Суки, прошептала Елена. Уселась на рассохшийся старый стул и снова приложила трубку к уху. …Не слышу твоего дыхания. Последние минут пять, говорил Силин, ты наверняка меня не слушала. А может, не слушаешь и теперь. Но это все равно. Люблю тебя, Ленка! Люблю, как никогда и никого! Да, конечно, я виноват. Но ты сама нас познакомила. И потом, что это было? В сущности, маленькая смешная интрижка. Она была и закончилась.
А здесь у нас, заметила Лена, снова закуривая, все только еще начинается. И шел бы ты, Силин, со своей любовью. Не бросай трубку. А я и не бросаю. Она пожала плечами. Мне тут поговорить не с кем целыми днями. Так что на безрыбье и хрен собеседник. А что ты делаешь целыми днями, работы ведь нет? Пью, Силин, пиво. Впрочем, я уже рассказывала. Пью пиво, читаю, смотрю фильмы. Сегодня ночью смотрела ретроспективу работ Терри Гиллиама. Ты любишь «Короля-Рыбака»? Ты же знаешь, что не люблю. Вот поэтому ты и мудак, Силин. Она печально покачала головой.
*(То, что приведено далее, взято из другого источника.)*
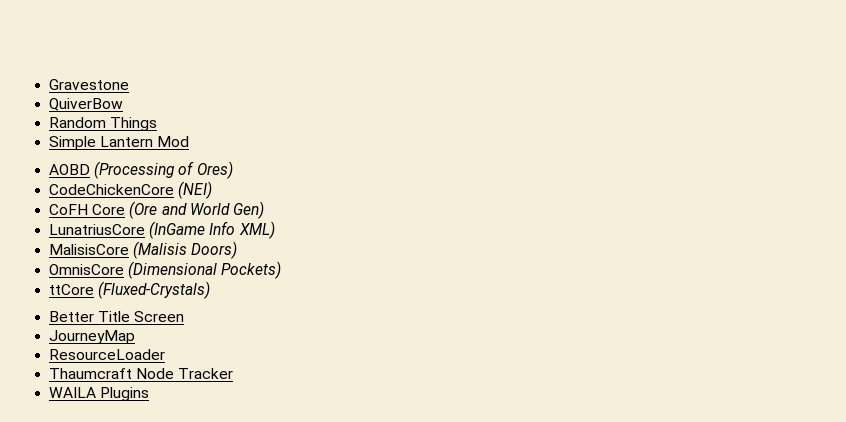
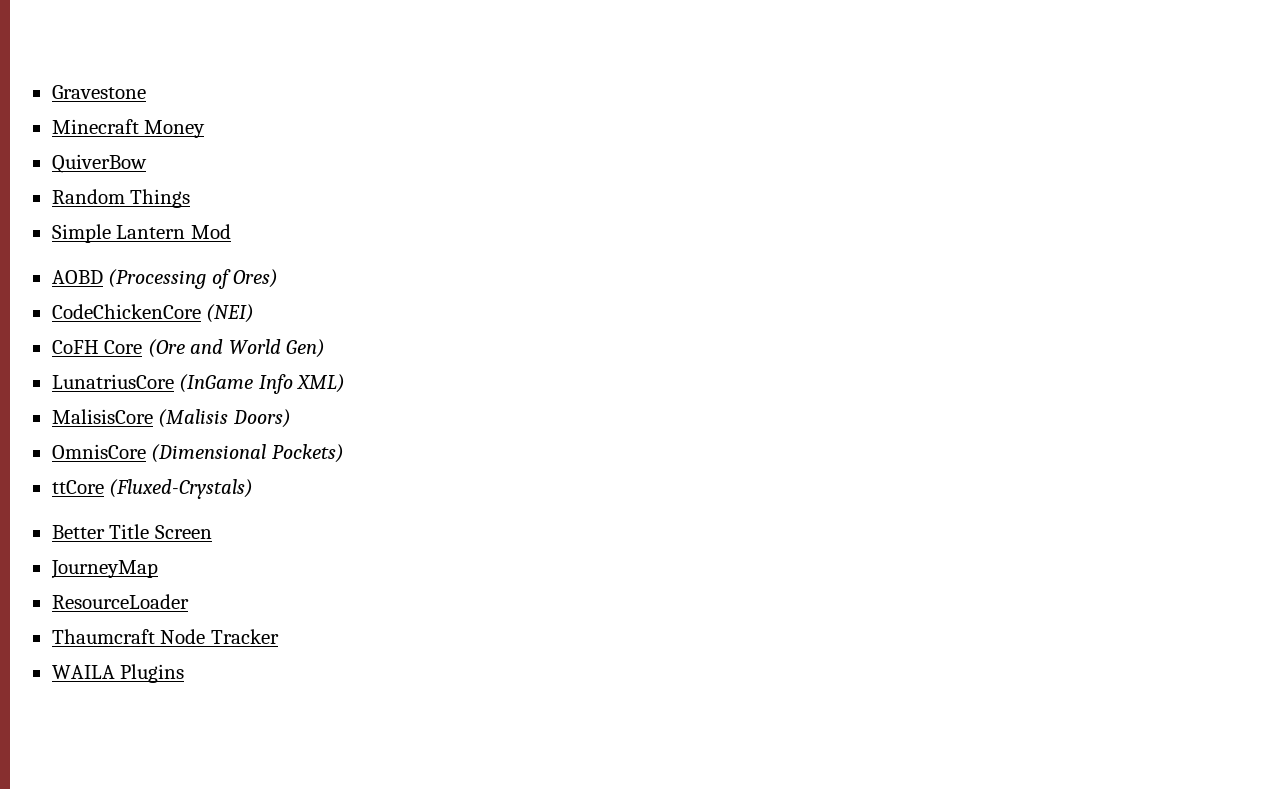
(130, 84) none -> [51,119,206,138] // Minecraft Money

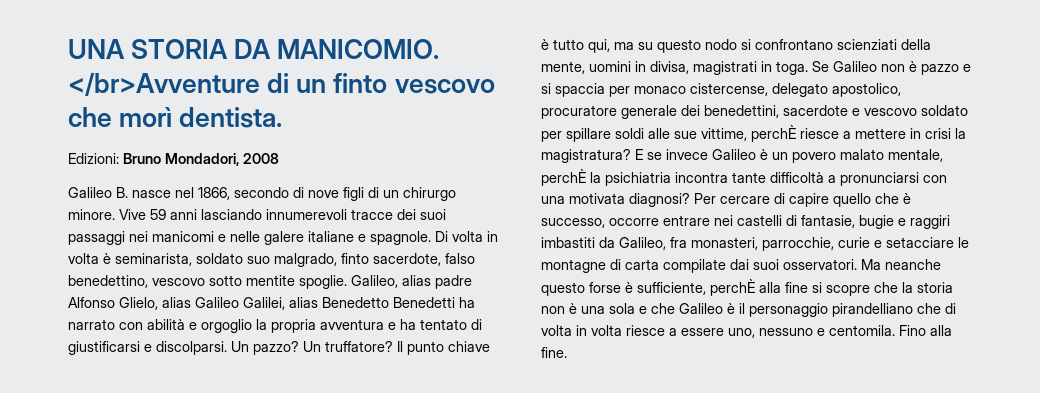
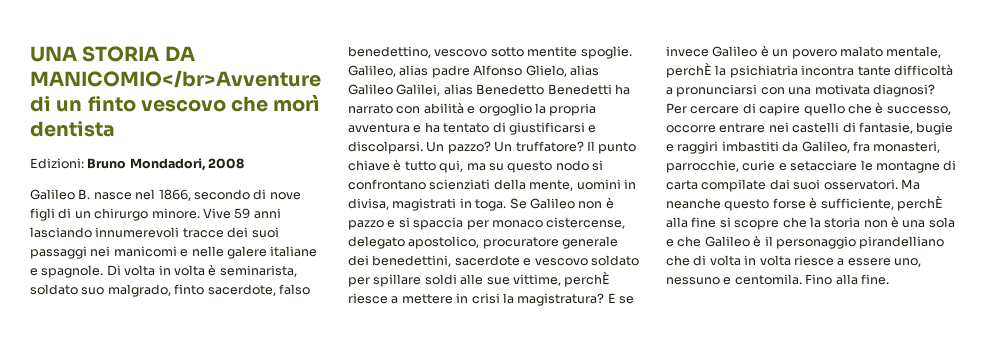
[277,39,440,59] [68,72,260,96] MANICOMIO. </br>Avventure -> [30,70,321,88] MANICOMIO</br>Avventure
[179,107,283,128] dentista. -> [30,121,115,137] dentista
Думаю, добавила после некоторого молчания, после этой войны мне придется лечиться от алкоголизма. Если, конечно, выживу. Посмотрела вниз. По противоположной стороне улицы шел старик. Он шел медленно, зачем-то ощупывая рукой стену дома, и плакал. Слезы текли по его морщинистому подбородку. Второй рукой он держал красную сетку. В ней лежал пакет желтых макарон, подсолнечное масло в пластиковой бутылке и, кажется, пачка печенья.
Слушай, Силин, я пошла, сказала Елена в трубку. Тут старик идет, видно, заблудился. Идет и плачет. Старенький очень. Хочешь, звони вечером. Дала отбой. Взяла ключи со стола, открыла дверь. Спустилась по гулкой лестнице. Пахло пылью и солнцем, бьющим в разбитые окна лестничных пролетов. Ветер оказался неожиданно сильным, принялся хватать за подол юбки, тянуть в разные стороны, валить вбок и толкать в спину.
Протяжный свист. Сильный взрыв в двух кварталах. Она машинально присела, прикрыв руками голову. На глазах выступили слезы, начал дергаться правый глаз. Но нужно было вставать. Старик присаживаться не торопился. Все так же шел, на ощупь определяя свое местоположение в пространстве и времени.
Дедушка, что с вами, Лена тронула его за рукав. Вы что, потерялись? Мне по этой улице дом семь нужен, сказал он, доверчиво улыбаясь. Его мокрое от слез лицо было полно надежды. Седьмой дом! Где-то тут. Я там живу со старухой. Так вы уже прошли мимо, проговорила Елена, рассматривая его мокрые брюки. Он только что обмочился и, судя по всему, не первый раз за этот день. Сладковатый, приторно тяжелый дух. Пришлось бороться со спазмами, внезапно подкатившими к горлу. Хорошо, что давно уже ничего не ела, кроме чипсов. Прошли арку. Зашли во двор. Старик осмотрелся. Заметил знакомую детскую площадку, громадную клумбу, заросшую петуниями. Древний, сто лет как пересохший фонтанчик был присыпан песком, глиной, кусками битого кирпича.
Дверь в квартиру не заперта. Елена прошла в комнату с распахнутым настежь окном, с внушительным слоем пыли на полу. Остатки еды в тарелке. Ленивые мухи кружатся над засохшим куском печеночной колбасы. Сухари в сетчатом мешочке, подвешенном на гвоздик. На стене коврик времен двадцатого съезда КПСС с вытертыми коричневыми оленями. У низкого диванчика стул с большой чашкой мутноватой воды и лекарствами. Из-под него выглядывает утка. Рядом стоят мохнатые почти новые тапки. Видно, старушка иногда поднимается, но вряд ли ходит без посторонней помощи.